The drive provided us with plenty of time to talk.
“I don’t think it’s as gloomy a picture as you portray it,” began Elizabeth. “It may be true that relatively speaking the East is growing faster than the West, but they have so much distance to cover, it will be a long time before they catch up. And in so many of those countries there’s no real law and order. That’s what is really nice about the West.
“It’s not that we have factories or banks or internal combustion engines. They can imitate all those things in Shanghai. But we have something that took hundreds or thousands of years to accumulate.
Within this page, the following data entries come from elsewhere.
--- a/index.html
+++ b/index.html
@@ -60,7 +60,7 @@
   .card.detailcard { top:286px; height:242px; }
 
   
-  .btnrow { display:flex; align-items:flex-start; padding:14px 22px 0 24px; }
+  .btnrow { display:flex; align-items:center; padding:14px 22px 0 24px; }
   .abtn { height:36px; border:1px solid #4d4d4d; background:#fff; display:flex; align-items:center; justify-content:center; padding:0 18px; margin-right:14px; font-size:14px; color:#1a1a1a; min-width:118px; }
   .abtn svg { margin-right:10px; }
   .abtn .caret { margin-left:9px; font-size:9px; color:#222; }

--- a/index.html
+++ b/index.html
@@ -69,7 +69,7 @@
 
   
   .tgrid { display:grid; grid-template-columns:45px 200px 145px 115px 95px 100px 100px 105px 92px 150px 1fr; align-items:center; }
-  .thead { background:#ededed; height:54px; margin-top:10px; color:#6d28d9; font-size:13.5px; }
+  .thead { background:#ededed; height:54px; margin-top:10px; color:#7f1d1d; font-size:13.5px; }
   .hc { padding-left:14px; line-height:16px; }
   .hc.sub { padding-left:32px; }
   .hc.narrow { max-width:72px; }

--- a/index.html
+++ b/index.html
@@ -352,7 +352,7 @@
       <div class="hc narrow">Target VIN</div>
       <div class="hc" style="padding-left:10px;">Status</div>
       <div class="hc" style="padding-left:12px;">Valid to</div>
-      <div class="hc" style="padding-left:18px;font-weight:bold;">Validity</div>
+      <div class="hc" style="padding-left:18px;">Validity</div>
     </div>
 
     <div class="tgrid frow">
People call it ‘democracy,’ but it’s not really the fact that there are voters and elections…it’s the fact that you can generally trust that the land you own will stay yours and that no one will take it away from you arbitrarily, you won’t be rounded up by the police because you are a member of some group and for the most part, you won’t be shot down in some tribal gang war.
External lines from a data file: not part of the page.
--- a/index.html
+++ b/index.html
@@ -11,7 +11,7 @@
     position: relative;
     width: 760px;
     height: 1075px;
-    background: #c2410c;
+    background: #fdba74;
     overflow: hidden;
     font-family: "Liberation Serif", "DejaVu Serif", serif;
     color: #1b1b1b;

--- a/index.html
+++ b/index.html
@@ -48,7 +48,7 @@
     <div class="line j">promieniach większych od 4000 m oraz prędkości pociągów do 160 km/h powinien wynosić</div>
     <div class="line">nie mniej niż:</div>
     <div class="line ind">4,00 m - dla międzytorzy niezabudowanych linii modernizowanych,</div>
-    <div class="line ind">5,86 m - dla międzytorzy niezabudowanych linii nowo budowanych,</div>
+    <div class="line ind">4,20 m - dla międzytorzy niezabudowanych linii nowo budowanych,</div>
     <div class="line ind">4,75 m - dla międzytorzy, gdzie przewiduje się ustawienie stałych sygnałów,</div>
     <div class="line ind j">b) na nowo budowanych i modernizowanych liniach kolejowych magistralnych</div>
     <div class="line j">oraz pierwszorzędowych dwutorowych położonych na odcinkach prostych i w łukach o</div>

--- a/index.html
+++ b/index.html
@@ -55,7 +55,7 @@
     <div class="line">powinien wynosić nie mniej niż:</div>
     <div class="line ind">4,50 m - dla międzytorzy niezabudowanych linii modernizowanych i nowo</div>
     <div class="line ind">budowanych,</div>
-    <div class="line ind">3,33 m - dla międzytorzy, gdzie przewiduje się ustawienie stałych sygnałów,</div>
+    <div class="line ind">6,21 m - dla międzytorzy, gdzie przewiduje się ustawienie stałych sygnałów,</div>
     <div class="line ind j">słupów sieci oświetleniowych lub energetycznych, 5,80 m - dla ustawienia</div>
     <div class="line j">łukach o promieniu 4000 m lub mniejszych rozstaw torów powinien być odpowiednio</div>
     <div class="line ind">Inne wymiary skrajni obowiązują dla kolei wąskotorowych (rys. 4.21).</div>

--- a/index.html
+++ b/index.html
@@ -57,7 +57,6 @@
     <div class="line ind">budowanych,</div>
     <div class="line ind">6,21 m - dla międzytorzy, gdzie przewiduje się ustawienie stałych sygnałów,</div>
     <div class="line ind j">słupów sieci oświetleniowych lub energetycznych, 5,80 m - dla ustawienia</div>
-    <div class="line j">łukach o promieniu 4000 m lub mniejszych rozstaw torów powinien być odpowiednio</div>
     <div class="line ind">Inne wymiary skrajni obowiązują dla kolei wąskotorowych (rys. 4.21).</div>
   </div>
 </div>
“But the globalized economy doesn’t care if you’re a democracy or not. People don’t care what system of government or society you have. They just care how good the product is, and how expensive it is.
“And now, the problem in America is that too many people have had it so easy for so long, they no longer think they really have to save money, or really learn anything. What we’re seeing is that the hourly wage earners are having trouble competing with the hourly wage earners in India and China, because they don’t really have anything to offer an employer that is any better than an hourly worker in Asia.
“And the only way they can possibly expect to earn more money is to go to school and learn something. I guess it makes sense; if the Asians has access to the same amount of capital and technology, the only reason an employer would hire an American at much higher wages would be if he had better skills – that is, if he could turn out more or better products.
“I wonder how they are going to do that.”
[Ed. Note: Manufacturing is usually the key for an economy…but America has no advantage in industrial exports anymore. Instead, we’re buying more and more from industries overseas. Worse, we’re dismantling our factories and shipping them – and our jobs – overseas too. Dr. Richebächer says that there is no way out of this mess.
*** It will be tough. Excerpt from the NY Times article: “Mr. Yin has no doubts that China can also compete with the United States. “Americans work five days a week, we in China work seven days,” he said. “Americans work eight hours a day, and we work 16 hours.”
*** Economist Paul Craig Roberts offers some more thoughts on the Exodus of power and money to the East:
“Occasionally, real information escapes the spin machine. The National
Association of Manufacturers, one of outsourcing’s greatest boosters, has just released a report: ‘U.S. Manufacturing Innovation at Risk,’ by economists Joel Popkin and Kathryn Kobe. The economists find that U.S. industry investment in research and development is not languishing after all. It just appears to be languishing, because it is rapidly being shifted overseas. The report states, ‘Funds provided for foreign-performed R&D have grown by almost 73 percent between 1999 and 2003, with a 36 percent increase in the number of firms funding foreign R&D.’
“U.S. industry is still investing in R&D after all; it is just not hiring
Americans to do the R&D. U.S. manufacturers still make things, only less and less in America with American labor. U.S. manufacturers still hire engineers, only they are foreign ones, not American ones.
“In other words, everything is fine for U.S. manufacturers. It is just their former American work force that is in the doldrums. As these Americans happen to be customers for U.S. manufacturers, U.S. brand names will gradually lose their U.S. market. U.S. household median income has fallen for the past five years. Consumer demand has been kept alive by consumers spending their savings and home equity and going deeper into debt. It is not possible for debt to forever rise faster than income.”